How generative AI troubleshooting for Spark works
For Spark jobs, the troubleshooting feature analyzes job metadata, metrics and logs associated with the error signature of your job to generates a comprehensive root cause analysis. You can initiate the troubleshooting and optimization process with a single click on the AWS Glue console. With this feature, you can reduce your mean time to resolution from days to minutes, optimize your Spark applications for cost and performance, and focus more on deriving value from your data.
Manually debugging Spark applications can get challenging for data engineers and ETL developers due to a few different reasons:
- Extensive connectivity and configuration options to a variety of resources with Spark while makes it a popular data processing platform, often makes it challenging to root cause issues when configurations are not correct, especially related to resource setup (S3 bucket, databases, partitions, resolved columns) and access permissions (roles and keys).
- Spark’s in-memory processing model and distributed partitioning of datasets across its workers while good for parallelism, often make it difficult for users to identify root cause of failures resulting from resource exhaustion issues like out of memory and disk exceptions.
- Lazy evaluation of Spark transformations while good for performance, makes it challenging to accurately and quickly identify the application code and logic which caused the failure from the distributed logs and metrics emitted from different executors.
Let’s look at a few common and complex Spark troubleshooting scenarios where Generative AI Troubleshooting for Spark can save hours of manual debugging time required to deep dive and come up with the exact root cause.
Resource setup or access errors
Spark applications allows to integrate data from a variety of resources like datasets with several partitions and columns on S3 buckets and Data Catalog tables, use the associated job IAM roles and KMS keys for correct permissions to access these resources, and require these resources to exist and be available in the right regions and locations referenced by their identifiers.
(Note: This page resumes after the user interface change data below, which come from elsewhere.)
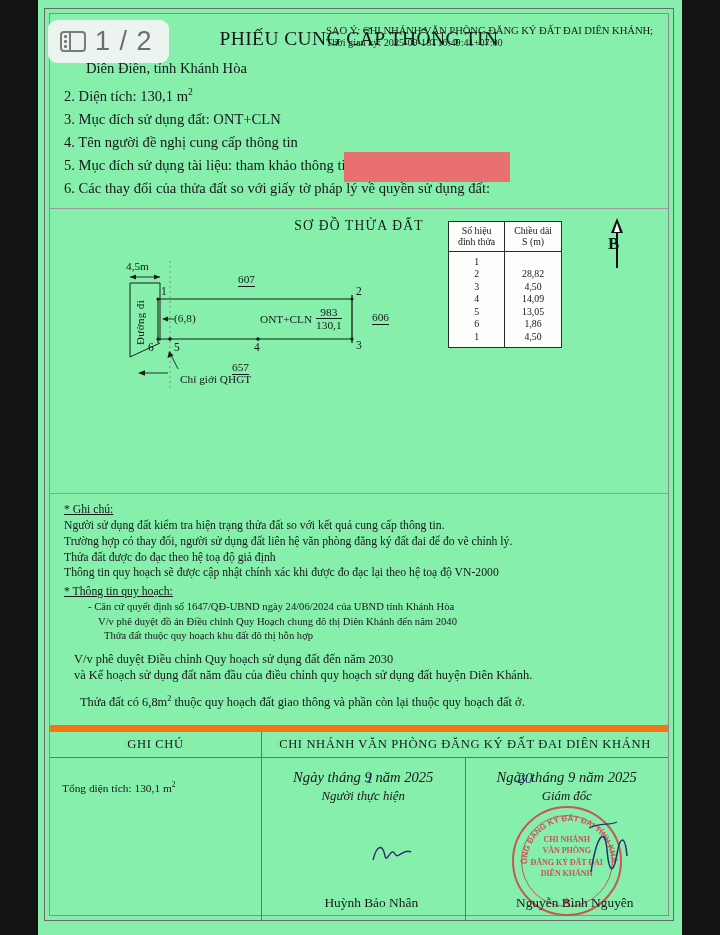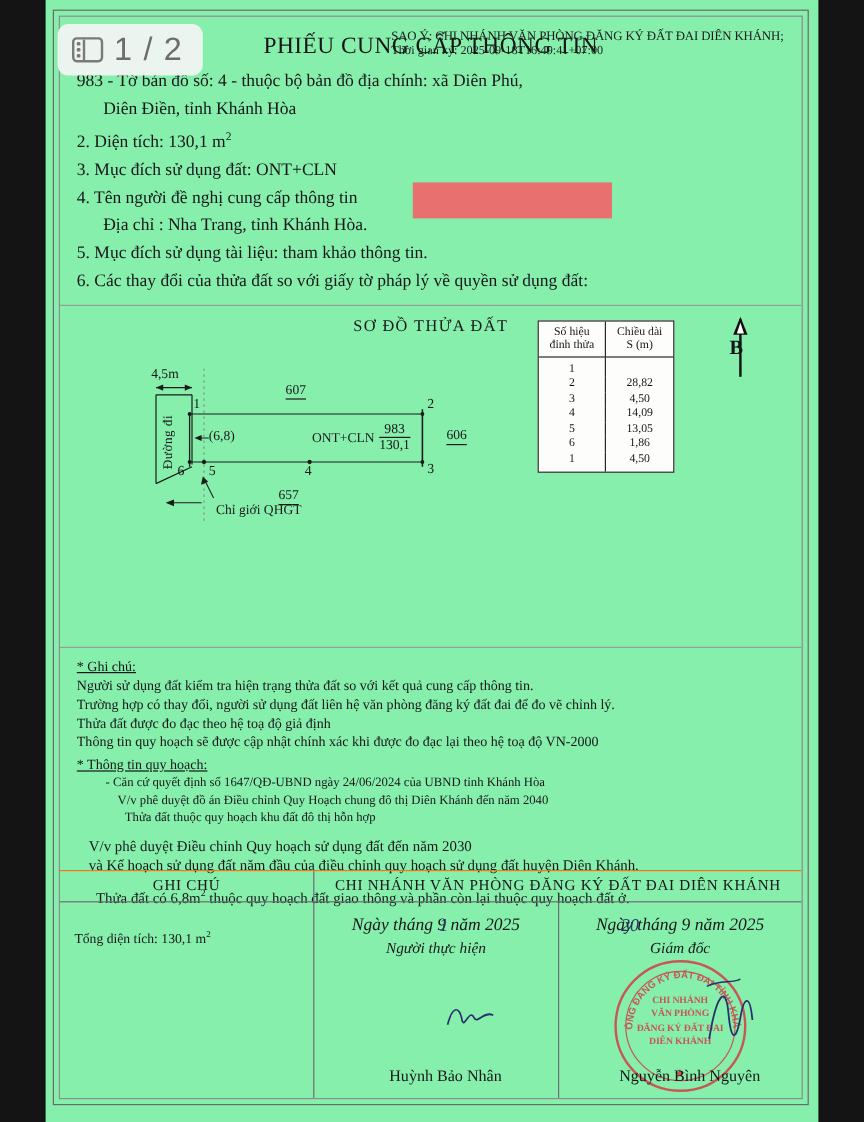--- a/index.html
+++ b/index.html
@@ -275,7 +275,6 @@
       </div>
 
       <div class="body">
-        <div class="ln">983 - Tờ bản đồ số: 4 -  thuộc bộ bản đồ địa chính: xã Diên Phú,</div>
         <div class="ln indent">Diên Điền, tỉnh Khánh Hòa</div>
         <div class="ln"><span>2. Diện tích: 130,1 m</span><sup>2</sup></div>
         <div class="ln">3. Mục đích sử dụng đất: ONT+CLN</div>

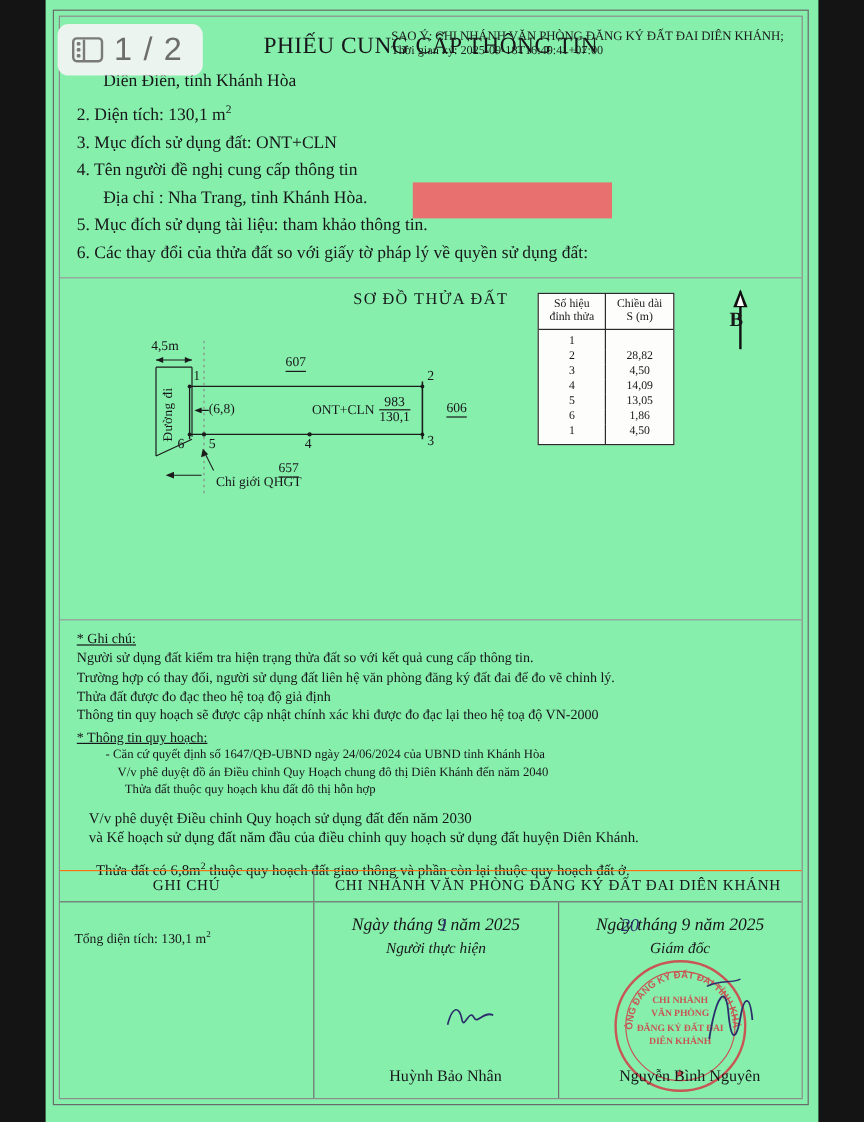--- a/index.html
+++ b/index.html
@@ -279,7 +279,6 @@
         <div class="ln"><span>2. Diện tích: 130,1 m</span><sup>2</sup></div>
         <div class="ln">3. Mục đích sử dụng đất: ONT+CLN</div>
         <div class="ln">4. Tên người đề nghị cung cấp thông tin</div>
-        <div class="ln indent">Địa chỉ : Nha Trang, tỉnh Khánh Hòa.</div>
         <div class="ln">5. Mục đích sử dụng tài liệu: tham khảo thông tin.</div>
         <div class="ln">6. Các thay đổi của thửa đất so với giấy tờ pháp lý về quyền sử dụng đất:</div>
       </div>

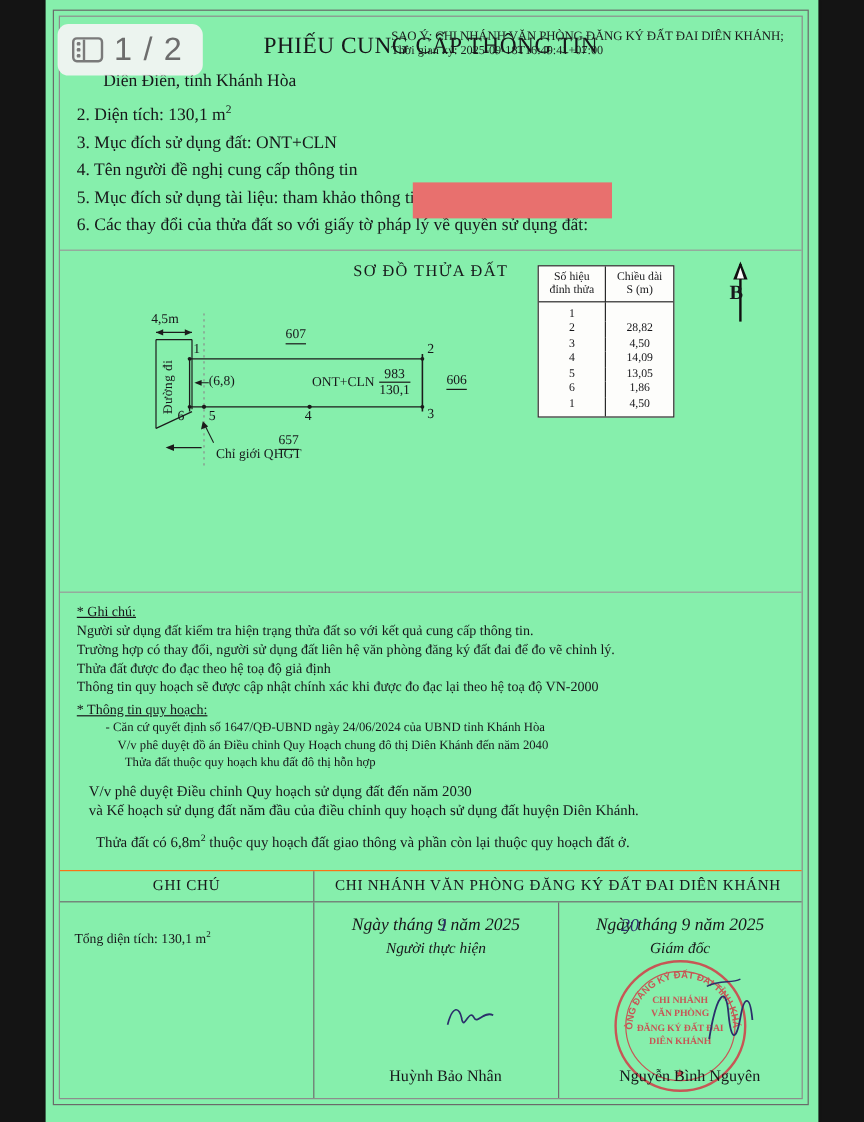--- a/index.html
+++ b/index.html
@@ -164,7 +164,7 @@
   
   .ftable {
     position: absolute; left: 0; right: 0; bottom: 0;
-    border-top: 1px solid #f97316;
+    border-top: 7px solid #f97316;
     height: 190px;
   }
   .ftable .hrow { display: flex; border-bottom: 1px solid #6f6f6f; height: 26px; }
Users can mis-configure their applications that result in errors requiring deep dive into the logs to understand the root cause being a resource setup or permission issue.
Manual RCA: Failure reason and Spark application Logs
Following example shows the failure reason for such a common setup issue for S3 buckets in a production job run. The failure reason coming from Spark does not help understand the root cause or the line of code that needs to be inspected for fixing it.
After deep diving into the logs of one of the many distributed Spark executors, it becomes clear that the error was caused due to a S3 bucket not existing, however the error stack trace is usually quite long and truncated to understand the precise root cause and location within Spark application where the fix is needed.
With Generative AI Spark Troubleshooting: RCA and Recommendations
With Spark Troubleshooting, you simply click the Troubleshooting analysis button on your failed job run, and the service analyzes the debug artifacts of your failed job to identify the root cause analysis along with the line number in your Spark application that you can inspect to further resolve the issue.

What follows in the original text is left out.